Do you have any recommendations for a python version, or any dependencies?

Thanks! Kathleen

Apr 28 '15 21:04 kthlnktng

Hi Kathleen,

This is an error being raised by pysam and it seems to be indicating that a chromosome label in one of the alignments is not found in the BAM header. I would suggest checking that you have a valid BAM header.

Apr 30 '15 15:04 arq5x

Hi Aaron,

This is my BAM header. Do you think there will be an issue with the pipes?
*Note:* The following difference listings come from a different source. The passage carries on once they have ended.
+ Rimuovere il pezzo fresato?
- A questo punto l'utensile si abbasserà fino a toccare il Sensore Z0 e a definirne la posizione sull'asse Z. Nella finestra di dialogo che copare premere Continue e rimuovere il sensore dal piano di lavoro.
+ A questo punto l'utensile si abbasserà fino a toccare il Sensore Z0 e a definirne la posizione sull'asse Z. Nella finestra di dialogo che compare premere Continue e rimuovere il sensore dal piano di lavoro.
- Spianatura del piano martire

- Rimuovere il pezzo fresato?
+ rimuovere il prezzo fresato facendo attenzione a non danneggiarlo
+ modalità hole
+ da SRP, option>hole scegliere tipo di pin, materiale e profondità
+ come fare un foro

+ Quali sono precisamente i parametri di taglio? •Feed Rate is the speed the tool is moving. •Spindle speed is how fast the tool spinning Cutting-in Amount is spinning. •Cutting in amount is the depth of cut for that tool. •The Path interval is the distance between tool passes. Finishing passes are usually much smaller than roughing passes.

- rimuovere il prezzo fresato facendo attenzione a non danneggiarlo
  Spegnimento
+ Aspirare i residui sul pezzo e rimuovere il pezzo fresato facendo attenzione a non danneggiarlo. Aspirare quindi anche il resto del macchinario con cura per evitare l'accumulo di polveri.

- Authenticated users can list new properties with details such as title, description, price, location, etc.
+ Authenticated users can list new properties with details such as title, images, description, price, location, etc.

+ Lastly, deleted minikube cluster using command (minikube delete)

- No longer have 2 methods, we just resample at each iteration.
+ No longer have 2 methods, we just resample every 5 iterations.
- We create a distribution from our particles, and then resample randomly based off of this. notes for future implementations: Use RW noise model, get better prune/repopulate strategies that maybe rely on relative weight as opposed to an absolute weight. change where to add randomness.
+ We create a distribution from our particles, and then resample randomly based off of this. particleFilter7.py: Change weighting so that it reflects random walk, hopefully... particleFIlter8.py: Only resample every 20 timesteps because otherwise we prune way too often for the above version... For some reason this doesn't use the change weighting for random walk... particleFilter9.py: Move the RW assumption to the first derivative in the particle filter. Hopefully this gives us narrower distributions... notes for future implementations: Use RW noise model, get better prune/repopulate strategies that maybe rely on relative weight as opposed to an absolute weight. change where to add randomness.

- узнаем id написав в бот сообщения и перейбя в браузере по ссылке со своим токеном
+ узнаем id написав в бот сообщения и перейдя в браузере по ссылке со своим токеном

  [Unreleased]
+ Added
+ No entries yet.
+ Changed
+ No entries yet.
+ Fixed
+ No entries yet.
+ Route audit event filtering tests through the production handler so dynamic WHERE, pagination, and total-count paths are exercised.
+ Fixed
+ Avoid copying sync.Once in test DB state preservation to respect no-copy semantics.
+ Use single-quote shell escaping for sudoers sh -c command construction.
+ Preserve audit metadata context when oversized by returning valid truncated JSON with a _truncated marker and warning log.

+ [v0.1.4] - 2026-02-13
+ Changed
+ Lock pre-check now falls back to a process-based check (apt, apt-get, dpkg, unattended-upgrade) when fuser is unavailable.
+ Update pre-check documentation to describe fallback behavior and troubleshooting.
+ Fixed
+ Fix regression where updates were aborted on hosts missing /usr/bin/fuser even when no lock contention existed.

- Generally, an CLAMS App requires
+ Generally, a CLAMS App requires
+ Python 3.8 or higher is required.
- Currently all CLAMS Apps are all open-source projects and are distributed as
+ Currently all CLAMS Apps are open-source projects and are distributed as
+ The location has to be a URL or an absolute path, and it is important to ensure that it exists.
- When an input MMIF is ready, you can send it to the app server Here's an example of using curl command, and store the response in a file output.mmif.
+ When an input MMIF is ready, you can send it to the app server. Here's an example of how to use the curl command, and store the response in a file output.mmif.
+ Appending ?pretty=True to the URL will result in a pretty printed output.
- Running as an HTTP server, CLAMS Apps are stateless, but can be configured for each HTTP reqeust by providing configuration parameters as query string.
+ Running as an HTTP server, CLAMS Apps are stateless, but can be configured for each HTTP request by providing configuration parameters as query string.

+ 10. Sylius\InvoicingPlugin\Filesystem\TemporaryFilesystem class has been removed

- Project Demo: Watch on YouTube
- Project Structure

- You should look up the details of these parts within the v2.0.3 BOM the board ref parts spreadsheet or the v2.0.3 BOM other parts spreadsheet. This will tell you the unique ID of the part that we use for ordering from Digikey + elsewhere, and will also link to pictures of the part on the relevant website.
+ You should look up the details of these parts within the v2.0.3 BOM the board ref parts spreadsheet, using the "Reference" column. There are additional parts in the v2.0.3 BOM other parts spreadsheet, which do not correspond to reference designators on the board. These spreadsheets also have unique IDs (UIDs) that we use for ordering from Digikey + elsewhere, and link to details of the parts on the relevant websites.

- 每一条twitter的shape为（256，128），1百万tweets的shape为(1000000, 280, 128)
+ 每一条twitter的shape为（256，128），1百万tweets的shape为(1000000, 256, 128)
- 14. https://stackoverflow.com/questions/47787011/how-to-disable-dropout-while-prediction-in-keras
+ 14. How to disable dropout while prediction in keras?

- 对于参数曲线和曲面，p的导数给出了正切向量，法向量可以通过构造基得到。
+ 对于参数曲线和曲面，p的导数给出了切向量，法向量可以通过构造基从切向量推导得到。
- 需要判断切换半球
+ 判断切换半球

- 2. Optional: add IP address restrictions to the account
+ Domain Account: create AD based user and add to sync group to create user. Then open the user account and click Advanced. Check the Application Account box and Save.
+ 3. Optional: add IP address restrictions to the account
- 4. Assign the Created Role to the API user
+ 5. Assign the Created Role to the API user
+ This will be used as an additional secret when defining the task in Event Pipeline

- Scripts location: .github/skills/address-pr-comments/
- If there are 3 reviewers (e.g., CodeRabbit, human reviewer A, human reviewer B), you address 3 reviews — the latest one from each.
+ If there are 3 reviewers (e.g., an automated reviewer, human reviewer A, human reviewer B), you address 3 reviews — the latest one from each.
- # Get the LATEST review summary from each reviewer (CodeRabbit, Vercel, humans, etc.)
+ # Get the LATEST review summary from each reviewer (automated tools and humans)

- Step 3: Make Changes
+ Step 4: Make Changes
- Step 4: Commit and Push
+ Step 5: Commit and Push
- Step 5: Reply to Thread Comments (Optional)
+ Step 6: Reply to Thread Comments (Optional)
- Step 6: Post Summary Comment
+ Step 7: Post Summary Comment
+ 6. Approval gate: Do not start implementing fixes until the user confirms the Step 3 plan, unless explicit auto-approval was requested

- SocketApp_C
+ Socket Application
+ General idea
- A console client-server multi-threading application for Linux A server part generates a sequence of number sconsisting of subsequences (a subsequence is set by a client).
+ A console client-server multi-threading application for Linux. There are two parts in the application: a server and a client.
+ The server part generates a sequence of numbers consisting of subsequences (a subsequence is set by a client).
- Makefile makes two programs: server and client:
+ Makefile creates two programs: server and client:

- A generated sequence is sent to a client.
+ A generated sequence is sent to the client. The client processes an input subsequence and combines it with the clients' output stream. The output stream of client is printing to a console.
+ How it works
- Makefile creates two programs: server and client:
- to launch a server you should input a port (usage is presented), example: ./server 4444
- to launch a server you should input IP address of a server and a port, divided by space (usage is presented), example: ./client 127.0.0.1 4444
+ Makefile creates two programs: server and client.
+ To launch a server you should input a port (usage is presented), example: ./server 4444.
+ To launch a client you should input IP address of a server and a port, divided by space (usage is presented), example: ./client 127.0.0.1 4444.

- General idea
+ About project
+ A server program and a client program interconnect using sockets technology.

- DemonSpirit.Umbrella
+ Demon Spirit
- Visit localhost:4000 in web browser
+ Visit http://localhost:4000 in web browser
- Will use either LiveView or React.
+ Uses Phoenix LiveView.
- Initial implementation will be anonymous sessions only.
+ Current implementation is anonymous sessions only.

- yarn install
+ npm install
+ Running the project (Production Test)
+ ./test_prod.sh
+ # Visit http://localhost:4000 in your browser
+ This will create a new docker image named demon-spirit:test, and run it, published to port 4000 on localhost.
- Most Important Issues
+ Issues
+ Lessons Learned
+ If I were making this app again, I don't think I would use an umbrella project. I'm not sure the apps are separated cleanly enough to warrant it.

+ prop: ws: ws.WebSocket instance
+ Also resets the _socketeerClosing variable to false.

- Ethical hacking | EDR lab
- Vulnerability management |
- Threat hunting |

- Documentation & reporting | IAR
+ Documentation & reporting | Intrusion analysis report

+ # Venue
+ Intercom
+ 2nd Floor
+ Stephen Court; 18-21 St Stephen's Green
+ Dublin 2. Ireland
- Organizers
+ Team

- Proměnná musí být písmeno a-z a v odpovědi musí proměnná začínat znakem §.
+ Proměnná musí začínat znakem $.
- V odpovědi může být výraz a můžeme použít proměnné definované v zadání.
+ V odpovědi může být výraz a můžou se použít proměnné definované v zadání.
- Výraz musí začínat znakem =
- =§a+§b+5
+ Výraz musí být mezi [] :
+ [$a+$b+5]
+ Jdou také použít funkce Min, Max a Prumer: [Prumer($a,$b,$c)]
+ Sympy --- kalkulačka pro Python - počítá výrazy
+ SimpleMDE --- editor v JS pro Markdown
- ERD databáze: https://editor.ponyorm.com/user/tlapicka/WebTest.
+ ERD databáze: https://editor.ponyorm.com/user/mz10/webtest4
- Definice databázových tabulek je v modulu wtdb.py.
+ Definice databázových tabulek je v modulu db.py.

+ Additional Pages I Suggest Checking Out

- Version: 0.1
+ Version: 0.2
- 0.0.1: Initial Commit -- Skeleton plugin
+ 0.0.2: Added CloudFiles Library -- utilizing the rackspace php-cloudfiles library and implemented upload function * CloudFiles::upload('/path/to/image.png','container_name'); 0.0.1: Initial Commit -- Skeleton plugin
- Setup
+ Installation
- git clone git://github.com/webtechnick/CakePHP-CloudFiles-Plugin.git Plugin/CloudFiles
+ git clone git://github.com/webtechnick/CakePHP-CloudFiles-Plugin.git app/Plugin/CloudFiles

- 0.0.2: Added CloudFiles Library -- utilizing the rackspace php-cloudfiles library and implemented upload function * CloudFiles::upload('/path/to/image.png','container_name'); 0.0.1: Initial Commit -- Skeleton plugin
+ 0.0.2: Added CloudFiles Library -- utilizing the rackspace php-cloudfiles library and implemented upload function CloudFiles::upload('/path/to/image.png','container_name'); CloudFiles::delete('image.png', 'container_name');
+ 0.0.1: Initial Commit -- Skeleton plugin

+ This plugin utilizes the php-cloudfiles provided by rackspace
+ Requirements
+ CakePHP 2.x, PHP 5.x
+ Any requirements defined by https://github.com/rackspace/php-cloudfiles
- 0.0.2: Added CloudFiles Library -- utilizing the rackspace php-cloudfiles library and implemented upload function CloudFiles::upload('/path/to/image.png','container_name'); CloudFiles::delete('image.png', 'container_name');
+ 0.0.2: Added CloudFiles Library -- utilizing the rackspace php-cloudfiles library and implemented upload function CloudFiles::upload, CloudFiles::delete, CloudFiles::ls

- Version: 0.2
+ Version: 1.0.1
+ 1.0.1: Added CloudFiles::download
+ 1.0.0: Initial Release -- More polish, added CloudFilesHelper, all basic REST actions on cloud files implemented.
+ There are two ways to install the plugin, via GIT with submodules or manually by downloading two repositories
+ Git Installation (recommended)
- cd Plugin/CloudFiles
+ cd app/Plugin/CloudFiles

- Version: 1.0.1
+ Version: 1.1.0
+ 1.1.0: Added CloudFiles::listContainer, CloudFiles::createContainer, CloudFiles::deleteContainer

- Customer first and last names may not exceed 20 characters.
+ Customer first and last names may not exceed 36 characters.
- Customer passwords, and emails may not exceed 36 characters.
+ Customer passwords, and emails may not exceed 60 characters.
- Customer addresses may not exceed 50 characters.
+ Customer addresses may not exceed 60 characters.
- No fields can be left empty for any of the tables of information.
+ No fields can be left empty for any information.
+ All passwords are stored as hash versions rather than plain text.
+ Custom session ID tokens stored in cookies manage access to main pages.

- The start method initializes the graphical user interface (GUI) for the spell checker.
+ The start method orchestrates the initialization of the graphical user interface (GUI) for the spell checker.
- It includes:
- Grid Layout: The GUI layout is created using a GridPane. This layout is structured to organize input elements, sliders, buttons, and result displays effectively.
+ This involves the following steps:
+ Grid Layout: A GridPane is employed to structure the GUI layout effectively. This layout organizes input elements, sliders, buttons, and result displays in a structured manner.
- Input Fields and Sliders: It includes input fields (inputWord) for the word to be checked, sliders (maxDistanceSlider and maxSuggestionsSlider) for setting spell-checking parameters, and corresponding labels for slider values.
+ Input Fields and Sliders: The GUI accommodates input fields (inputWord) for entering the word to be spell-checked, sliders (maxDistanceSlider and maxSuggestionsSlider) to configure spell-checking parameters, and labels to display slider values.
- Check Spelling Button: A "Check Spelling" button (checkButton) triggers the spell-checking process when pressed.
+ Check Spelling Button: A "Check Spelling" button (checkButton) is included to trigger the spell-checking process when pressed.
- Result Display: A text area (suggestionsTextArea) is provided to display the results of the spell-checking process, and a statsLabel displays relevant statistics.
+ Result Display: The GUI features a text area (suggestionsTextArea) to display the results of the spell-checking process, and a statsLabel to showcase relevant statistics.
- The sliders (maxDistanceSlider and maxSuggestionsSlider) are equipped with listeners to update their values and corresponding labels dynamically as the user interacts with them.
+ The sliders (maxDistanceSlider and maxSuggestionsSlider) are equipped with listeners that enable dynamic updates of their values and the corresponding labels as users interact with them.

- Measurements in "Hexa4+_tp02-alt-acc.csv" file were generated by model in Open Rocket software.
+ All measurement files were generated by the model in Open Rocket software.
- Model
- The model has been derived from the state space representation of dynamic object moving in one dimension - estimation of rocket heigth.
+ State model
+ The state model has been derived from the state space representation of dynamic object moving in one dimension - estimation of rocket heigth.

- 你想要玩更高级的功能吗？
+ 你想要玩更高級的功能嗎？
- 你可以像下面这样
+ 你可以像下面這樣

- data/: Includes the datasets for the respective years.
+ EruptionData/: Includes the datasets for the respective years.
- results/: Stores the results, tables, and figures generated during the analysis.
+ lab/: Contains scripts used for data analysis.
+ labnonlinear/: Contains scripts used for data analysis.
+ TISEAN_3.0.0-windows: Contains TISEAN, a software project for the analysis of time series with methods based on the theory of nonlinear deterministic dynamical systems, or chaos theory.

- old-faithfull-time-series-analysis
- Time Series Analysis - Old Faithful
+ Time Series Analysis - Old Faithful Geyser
$ samtools view -H pass.fastq.bwa.sorted.bam
@HD VN:1.3  SO:coordinate
@SQ SN:gi|215104|gb|J02459.1|LAMCG  LN:48502
@PG ID:bwa  PN:bwa  VN:0.7.12-r1039 CL:bwa mem -t 8 -x ont2d lambda_phage.fna pass.fastq

Apr 30 '15 21:04 kthlnktng

Not sure, what do the chromosome labels for your alignments look like:

samtools view kathleen.bam | cut -f 1 | sort | uniq -c

May 04 '15 13:05 arq5x

If I run the command you suggested, I get the read names:

$ samtools view pass.fastq.bwa.sorted.bam | cut -f 1 | sort | uniq -c
      1 ch128_file14
      1 ch128_file15
<truncated>

I assume you meant cut -f 3? The SAM specification, section 1.4 states that field 3 is the RNAME, or reference sequence name.

$ samtools view pass.fastq.bwa.sorted.bam | cut -f 3  | sort | uniq -c
      1 *
    806 gi|215104|gb|J02459.1|LAMCG

There is one unmapped read, and the other reads have the same chromosome name as the BAM header.

I have tried running expand-cigar.py and count-errors.py with the unmapped read removed from the BAM (using samtools view -F 4), and the first script executes fine. The second script, count-errors.py ends in this message:

$ python ../poreathon/analysis/count-errors.py pass.fastq.bwa.sorted.nounmapped.expandedcigar.bam >pass.fastq.bwa.sorted.nounmapped.expandedcigar.bam.errors.txt
Traceback (most recent call last):
  File "../poreathon/analysis/count-errors.py", line 70, in <module>
    read_type = query.split('_')[4]
IndexError: list index out of range

I have also tried removing the supplemental alignments from the BAM file that already has the unmapped read removed. As with the previous case, expand-cigar.py works, but count-errors.py dies with an error.

I will now try changing the chromosome name to have no pipes, and re-running the scripts.

Please let me know if you have any suggestions.

May 04 '15 17:05 kthlnktng

Okay, thanks for the update. It looks like count-errors.py expects sequence names to have at least 5 "_" separated components. Based on your commands above, it looks like you have just two components (e.g., "ch128_file14"). You could modify the script to account for this, and perhaps you will be on your way. I will modify the expand-cigar.py script to ignore unmapped reads.

May 06 '15 00:05 arq5x

Can you give an example of what your input sequence names look like, as well as what portion of the name the splitting command keeps? I want to make sure that my modifications to your script will be consistent with its normal behavior.

Thanks again, Kathleen

May 06 '15 18:05 kthlnktng

I wanted to follow up again on which field I should be keeping when I modify the script. In the example of "ch128_file14", do I need "ch128" or "file14"?

Thanks, Kathleen

Jun 03 '15 20:06 kthlnktng